# Materials for making slingshot



## Falkon (Feb 19, 2016)

I am going to purchase a slingshot very soon but would also like to make some for fun. I am trying to find a readily available material for my first project. The only thing I found locally were cutting boards at walmart. They are about $7 and less than 1/2 thick. Recommendations for materials and where to find them? Also, where can I get Theraband to make my own band sets? Medical supply stores or online?


----------



## Pablo88 (Jul 22, 2015)

I buy Theraband gold on Amazon.com also you can check out simpleshot.com.

I use 3/4 inch birch plywood to make my board cut slingshots.

I get my wood from Orchard Supply Hardware or Michaels Craft store.


----------



## brucered (Dec 30, 2015)

My local hardware store sells hobby sized cuttings of good both side plywood (12x12) for like $3.

I've seen people use appropriate thickness cutting boards made from HDPE. As started above, craft stores like Michaels also have some items.

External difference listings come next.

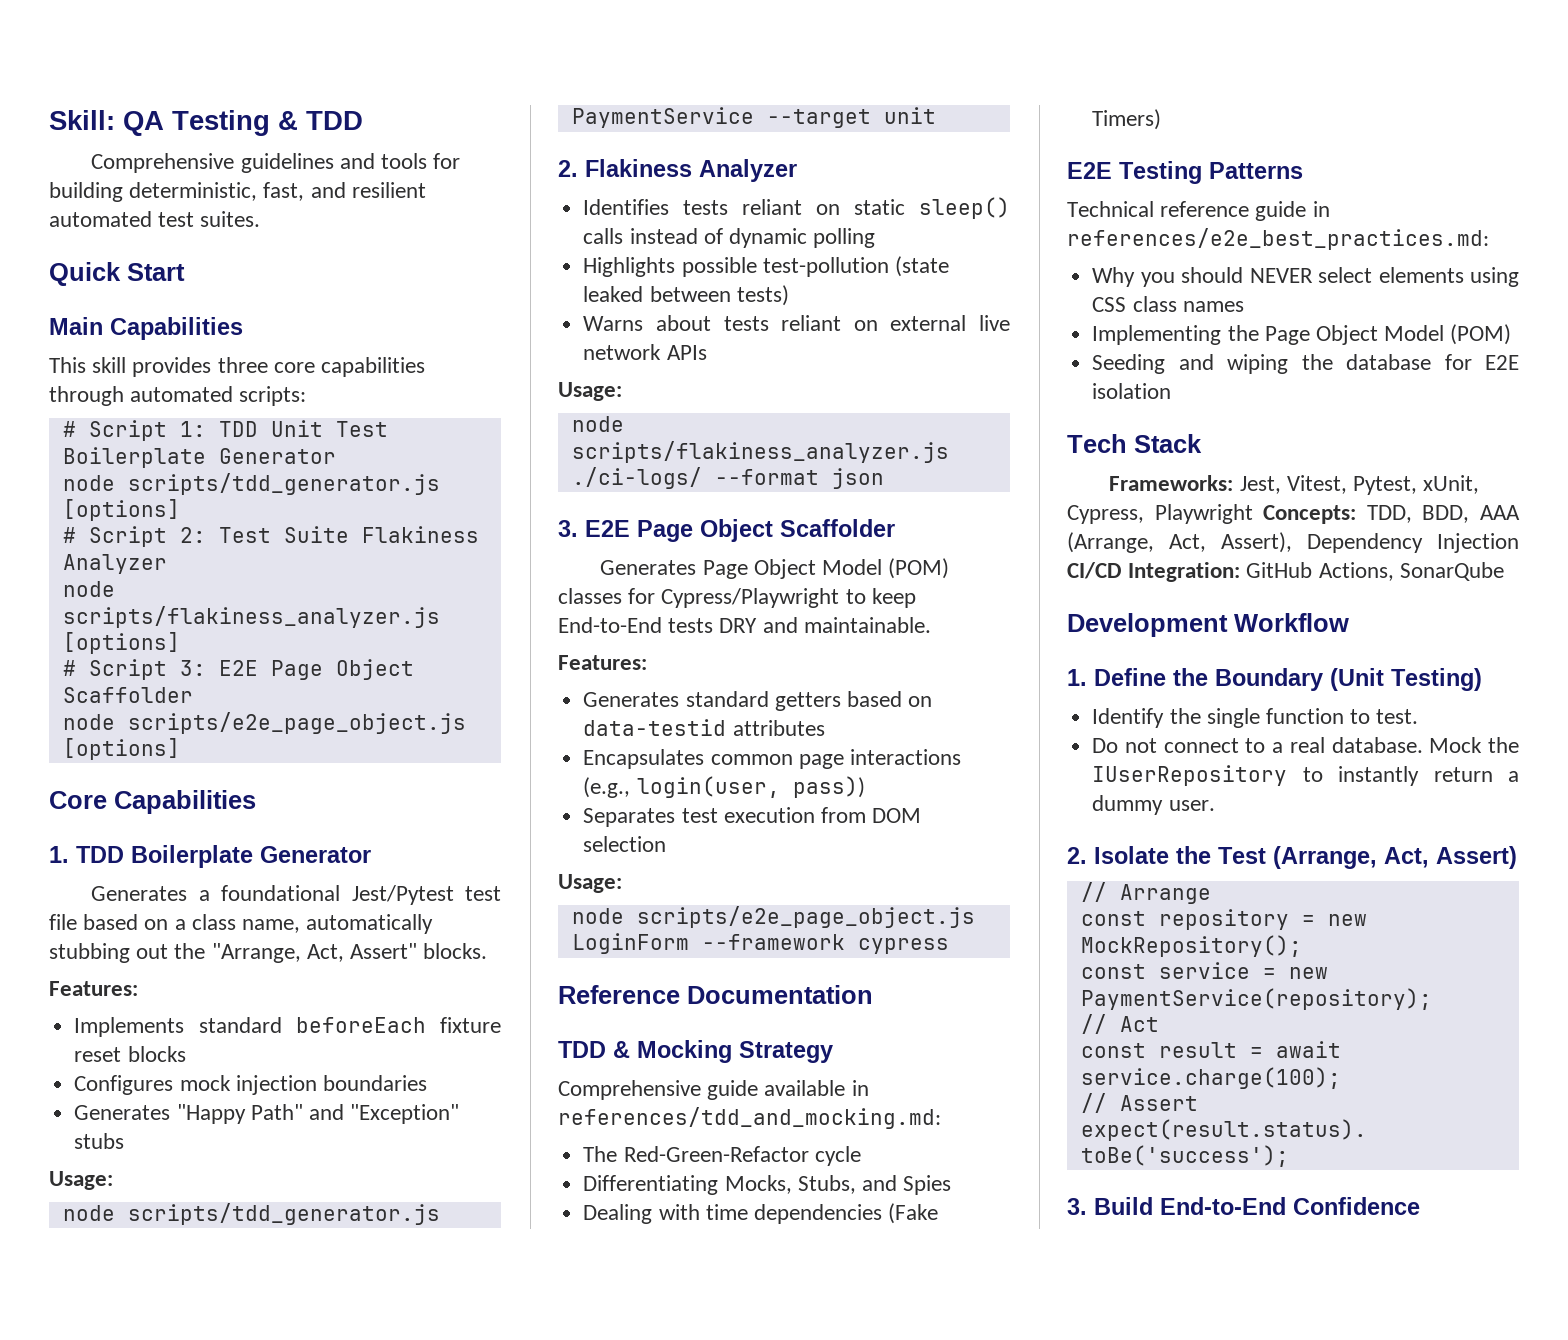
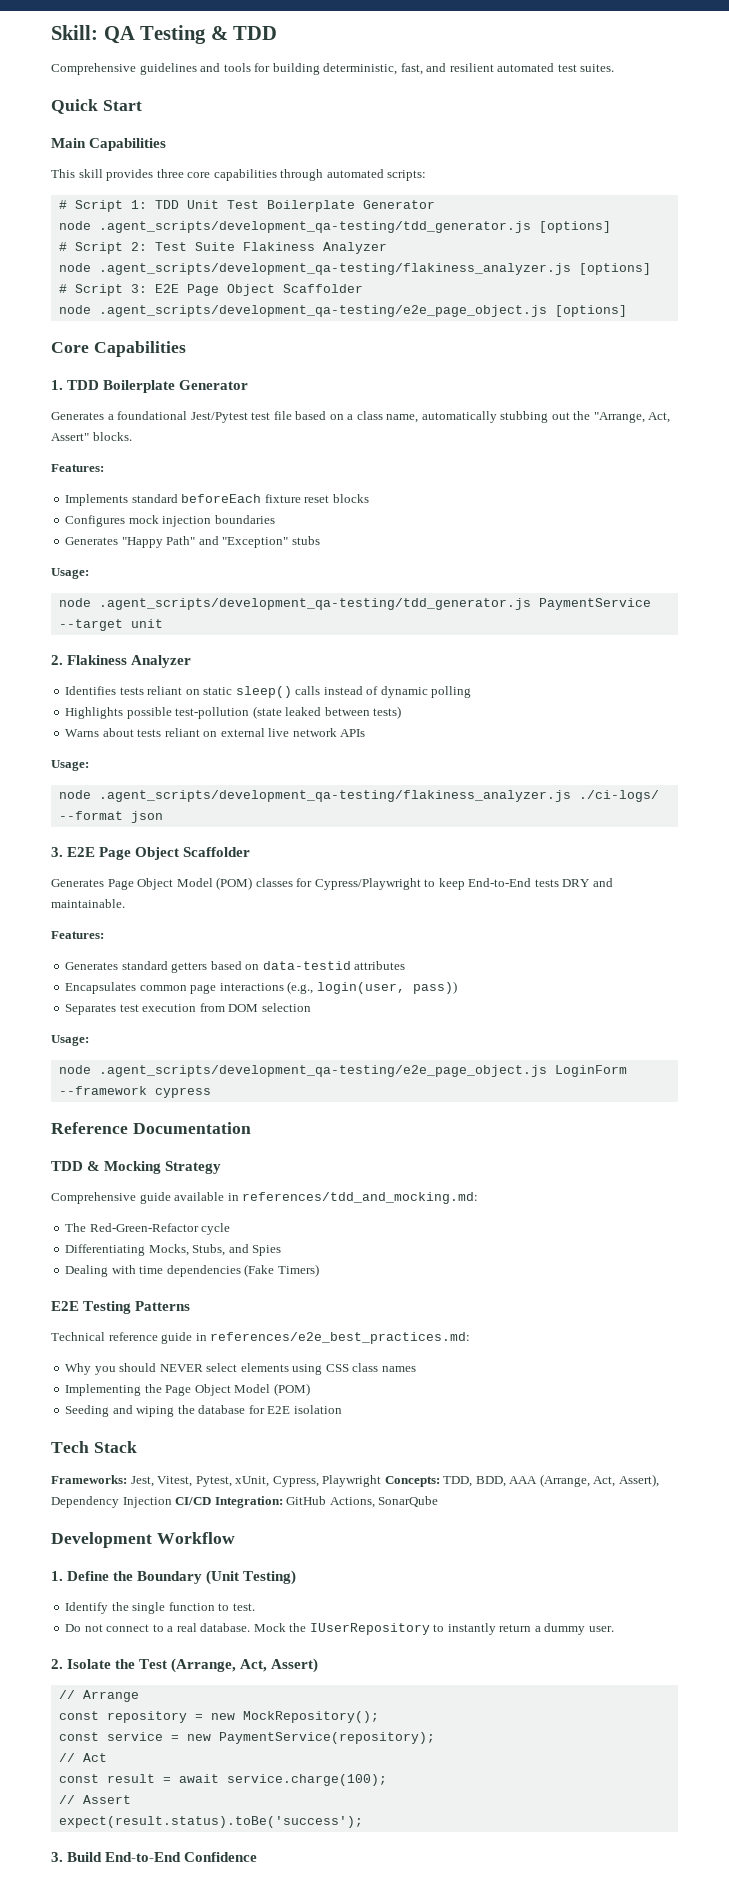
- node scripts/tdd_generator.js [options]
+ node .agent_scripts/development_qa-testing/tdd_generator.js [options]
- node scripts/flakiness_analyzer.js [options]
+ node .agent_scripts/development_qa-testing/flakiness_analyzer.js [options]
- node scripts/e2e_page_object.js [options]
+ node .agent_scripts/development_qa-testing/e2e_page_object.js [options]
- node scripts/tdd_generator.js PaymentService --target unit
+ node .agent_scripts/development_qa-testing/tdd_generator.js PaymentService --target unit
- node scripts/flakiness_analyzer.js ./ci-logs/ --format json
+ node .agent_scripts/development_qa-testing/flakiness_analyzer.js ./ci-logs/ --format json
- node scripts/e2e_page_object.js LoginForm --framework cypress
+ node .agent_scripts/development_qa-testing/e2e_page_object.js LoginForm --framework cypress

I got my TBG from eBay and Amazon has many options as well.

If I was in the USA, I'd be getting my stuff from a supporting vendor like Simple-Shot. Great selection, answer questions quickly and have free shipping over $10. Then you know you are getting stuff known to work with slingshots and not some old, defective, dried up stock.


----------



## Lacumo (Aug 18, 2013)

Search "HDPE sheet" in Ebay. I've bought 1" thick commercial HDPE board remnants that work out to ~$3 per SS frame. Commercial HDPE is inexpensive, easy to work and close to indestructible. If you want to make robust, durable SS frames that'll outlive you--without putting in countless hours of time and effort--I think it's the way to go. I've also bought bulk rolls of TBG on Ebay for good prices.


----------



## Chuck Daehler (Mar 17, 2015)

Walmart has its version of exercise bands, many here use that with success. Theraband is also sold by Warmart... you can order from Walmart online and have it shipped free to any other Walmart near you if your store doesn't stock what you want. They will also ship to your front door.

Building supplies sometimes carry HDPE boards and cutting boards work fine if thick enough. Hardwood plywood is good but make sure it's the thin laminate type. Pine plywood also is fine but make sure the frame and forks are thick, not flimsy board cuts...but thick ones. Starboard is HDPE sheet used for house siding...cheap per frame. Cutting board HDPE is usually white and usually less than a half inch thick, not good for frames with powerful bands but good for BB and light ammo shooters and pickle fork slingshots if you are into that. Epoxy won't stick to HDPE so don't try to laminate it by gluing, it'll eventually bend and come apart.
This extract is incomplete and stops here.